Having a child is considered a significant stressor for women physically, emotionally, and socially. The first few days to a few weeks after childbirth, women experience mild mood swings or depression, referred to as the post-baby blues. Some women develop PTSD, postpartum depression, or postpartum bipolar disorder.

Bipolar disorder is a severe mental health disorder that does not currently have a cure but has several management options for symptoms. Many people struggle to correctly identify bipolar disorder symptoms, especially in the face of how common depressive episode symptoms are in other mental health conditions. 

There are several multifaceted factors that can cause the development of postpartum bipolar depression. Things such as genetics put women at a higher risk of developing postpartum bipolar, but environmental factors can exacerbate that risk. 

It is thought that between one to two women per 1,000 start to experience postpartum bipolar disorder within a few days or the first six weeks after giving birth. 

There are a handful of mental health conditions that women are at risk of developing during the postnatal phase, many of which (like depression, anxiety, and bipolar disorder) have overlapping symptoms. For women, it can be challenging to recognize symptoms in themselves, especially when they are preoccupied with a new baby. That is why it is essential that families be involved in recognizing the symptoms and knowing how to help. 

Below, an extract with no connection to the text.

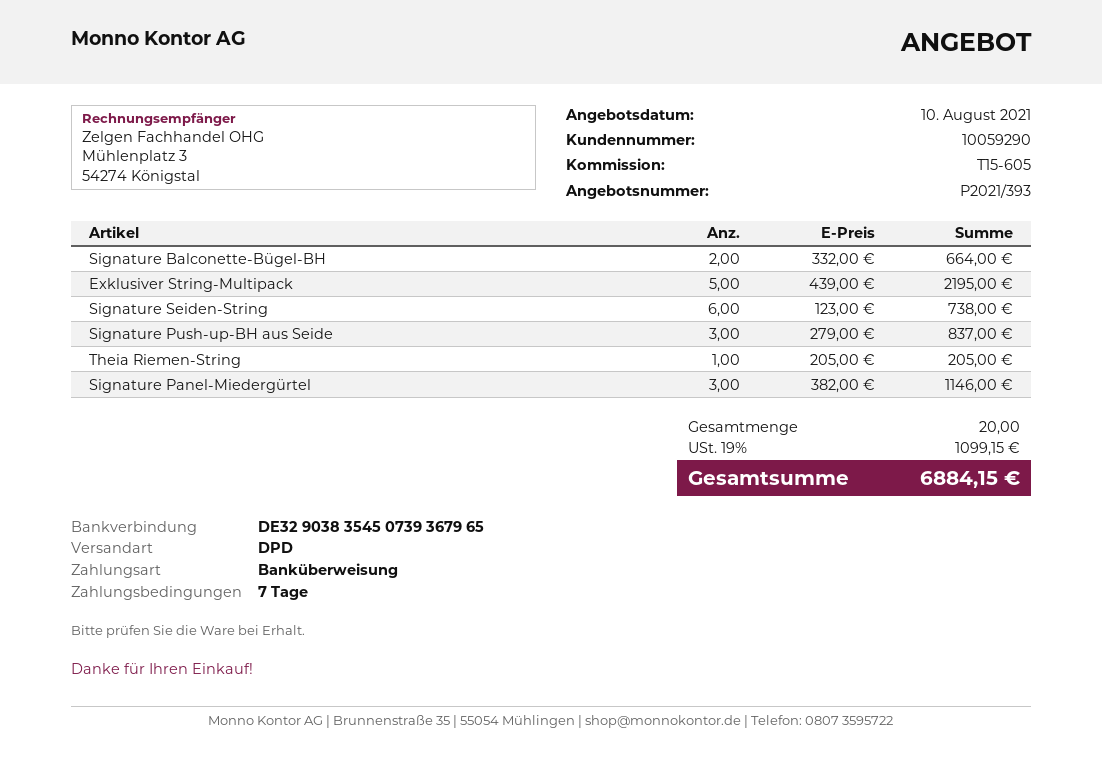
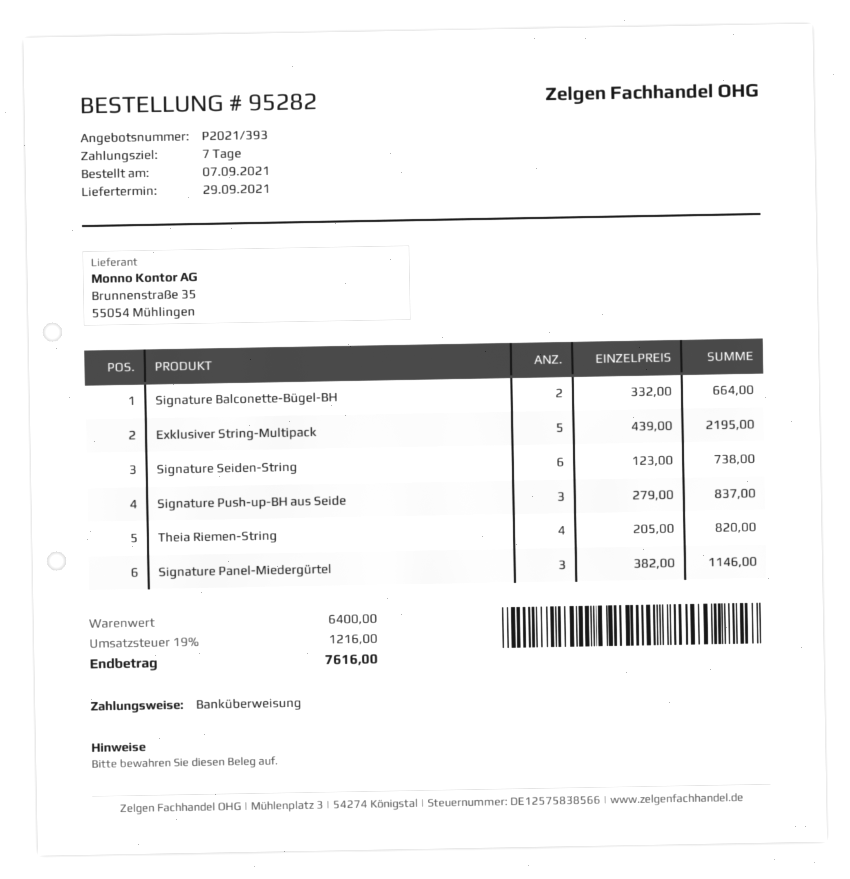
Theia Riemen-String: 1 x 205.00 = 205.00 -> 4 x 205.00 = 820.00
tax: 19% = 1099.15 -> 19% = 1216.00
total: 6884.15 -> 7616.00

Thankfully, there are several forms of treatment that can help. The sooner women reach out for help, the sooner they can manage symptoms. 

What is bipolar disorder?

Bipolar disorder is a mental health disorder. It is a serious mental health disorder that has no known cure at this time. Bipolar was previously referred to as manic depressive disorder. It is typically divided into bipolar I and bipolar II. 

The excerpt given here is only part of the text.